Subsequently, we found that the rate of nausea and vomiting was not significantly different between the FTH and RAH groups. whereas there are evidence showing that the degree of nausea and vomiting following enteral feeding in gynecological surgeries can be significantly higher in the group which received earlier oral feeding (34).
Shorter hospital stay is one of the desirable goals within patients' hospitalization and is strongly encouraged (35, 36). Minig et al. evaluated the outcomes of fast-track vaginal hysterectomy in a 3-year study in Spain and showed that fast-track strategy is a safe and applicable approach for hysterectomy surgeries (37), a finding which was confirmed in our study. In the current study, the duration of hospital stay was significantly lower in the FTH group and this characteristic was observed in similar studies in which the early commencement of enteral feeding in different types of surgeries was the only objective of investigation (31, 34, 38).

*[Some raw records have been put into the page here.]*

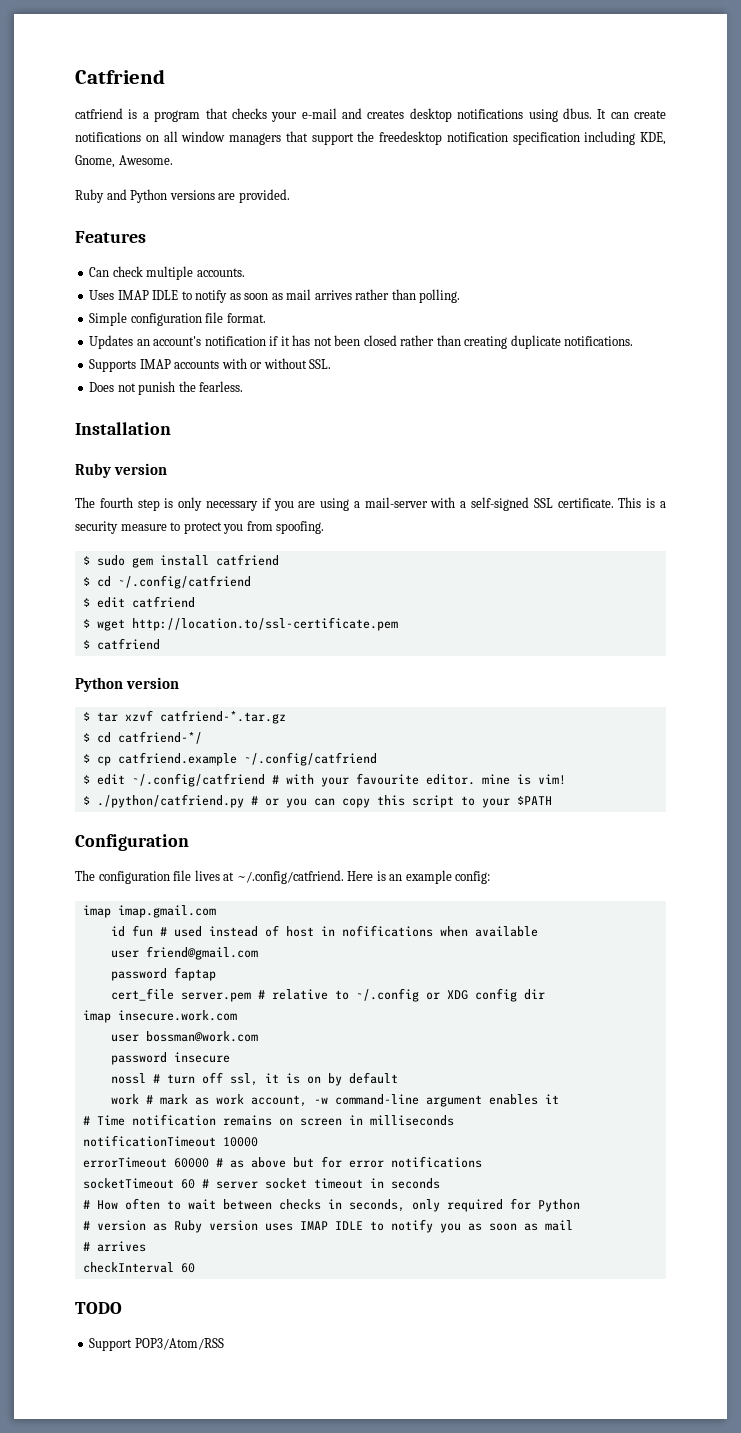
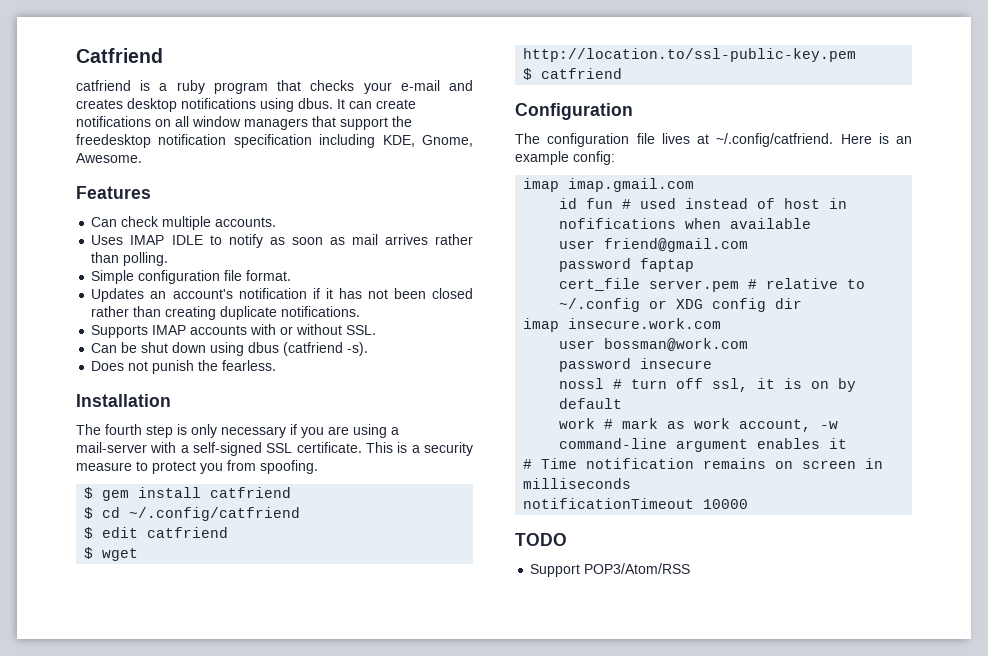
(149, 115) none -> [176,80,205,94] ruby
[75,189,290,203] // Ruby and Python versions are provided. -> (142, 158) none
(332, 364) none -> [91,342,369,356] // Can be shut down using dbus (catfriend -s).
[75,463,168,478] // Ruby version -> (171, 400) none
[96,555,125,566] sudo -> (94, 493) none
[131,617,398,631] http://location.to/ssl-certificate.pem -> [523,48,857,62] http://location.to/ssl-public-key.pem
[75,677,180,692] [82,710,286,724] [82,731,202,744] [82,752,377,766] [82,773,566,787] [82,794,552,808] // Python version // $ tar xzvf catfriend-*.tar.gz // $ cd catfriend-*/ // $ cp catfriend.example ~/.config/catfriend // $ edit ~/.config/catfriend # with your favourite editor. mine is vim! // $ ./python/catfriend.py # or you can copy this script to your $PATH -> (623, 73) none
[82,1156,482,1168] [82,1178,440,1189] [82,1198,580,1212] [82,1219,573,1233] [82,1241,146,1252] [82,1262,195,1273] // errorTimeout 60000 # as above but for error notifications // socketTimeout 60 # server socket timeout in seconds // # How often to wait between checks in seconds, only required for Python // # version as Ruby version uses IMAP IDLE to notify you as soon as mail // # arrives // checkInterval 60 -> (749, 504) none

Considering all important aspects of fast-track strategy, it could be concluded that FTH compared to RAH, leads to lower dose of painkiller, earlier gas passage, shorter post-operative hospital stay, and decreased pain severity; however, the post-operative complications are almost the same. Thus, FTH is recommended for the women candidate for hysterectomy but with no contraindication. Nonetheless, further in-depth and large scale studies with inclusion of other variables such as administration of local analgesics (epidural and spinal) are recommended for investigating the results of FTH. And finally, because our study was conducted as a pilot study, more studies with a larger sample size and multi-center is strongly suggested.
First and foremost, I have to thank to Dr Pakniat, head of Department of Obstetrics and Gynecology of Qazvin University of Medical Sciences, without their assistance and dedicated involvement in every step throughout the process, this paper would have never been accomplished. I would like to thank you very much for your support and understanding over this survey.
The authors declared no conflict of interest.